- What this task involves -
Excluding pictures, give the entries again exactly as they appear.

::: Supplied records :::

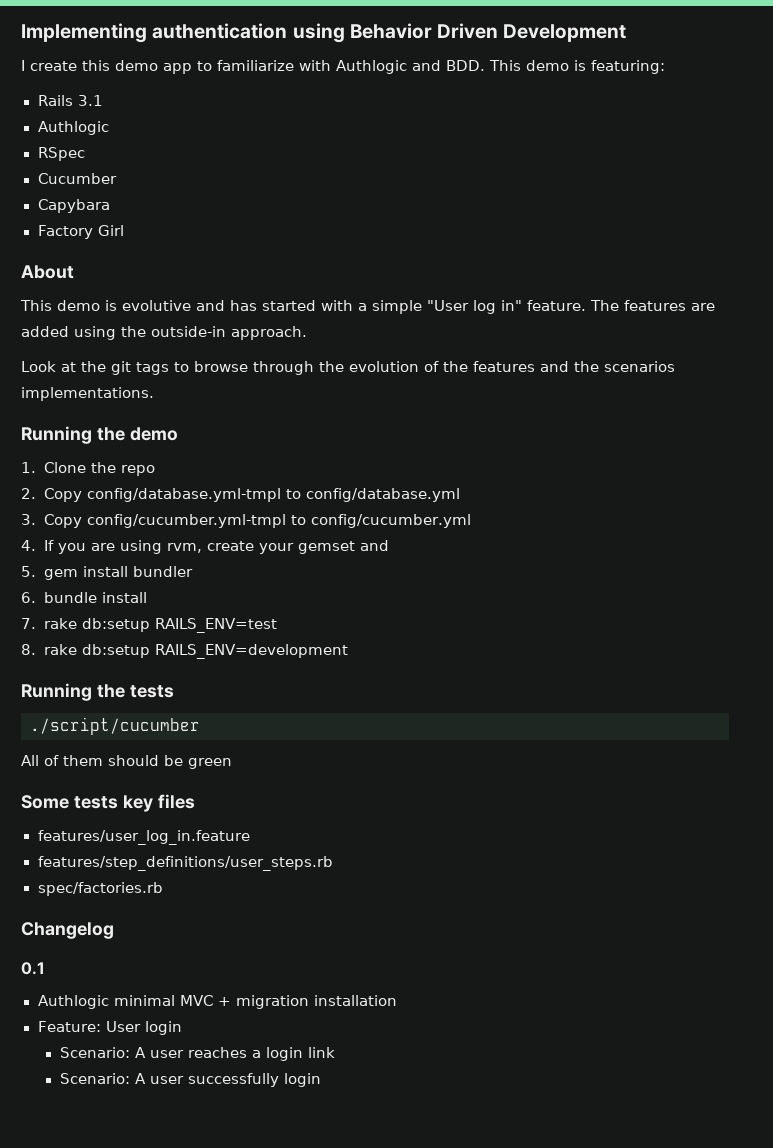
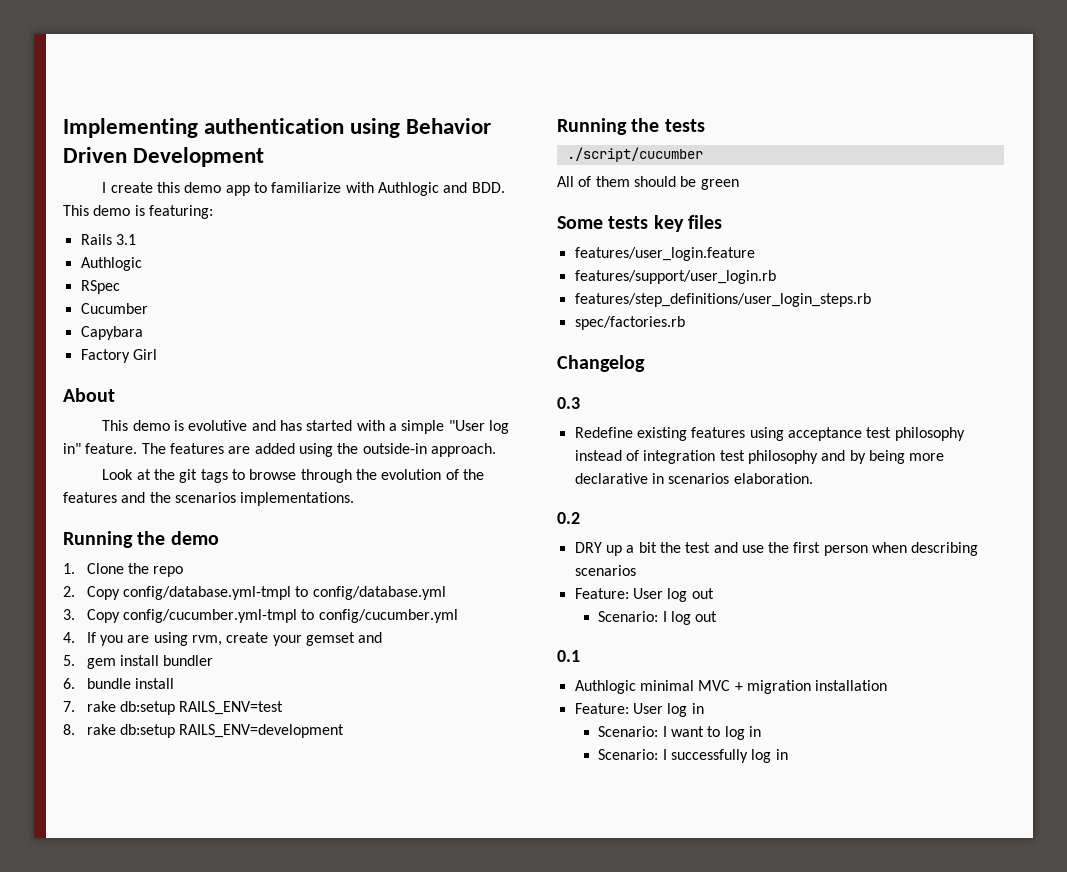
- features/user_log_in.feature
- features/step_definitions/user_steps.rb
+ features/user_login.feature
+ features/support/user_login.rb
+ features/step_definitions/user_login_steps.rb
+ 0.3
+ Redefine existing features using acceptance test philosophy instead of integration test philosophy and by being more declarative in scenarios elaboration.
+ 0.2
+ DRY up a bit the test and use the first person when describing scenarios
+ Feature: User log out
+ Scenario: I log out
- Feature: User login
- Scenario: A user reaches a login link
- Scenario: A user successfully login
+ Feature: User log in
+ Scenario: I want to log in
+ Scenario: I successfully log in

:::

- Output for this exercise -
- features/user_log_in.feature
- features/step_definitions/user_steps.rb
+ features/user_login.feature
+ features/support/user_login.rb
+ features/step_definitions/user_login_steps.rb
+ 0.3
+ Redefine existing features using acceptance test philosophy instead of integration test philosophy and by being more declarative in scenarios elaboration.
+ 0.2
+ DRY up a bit the test and use the first person when describing scenarios
+ Feature: User log out
+ Scenario: I log out
- Feature: User login
- Scenario: A user reaches a login link
- Scenario: A user successfully login
+ Feature: User log in
+ Scenario: I want to log in
+ Scenario: I successfully log in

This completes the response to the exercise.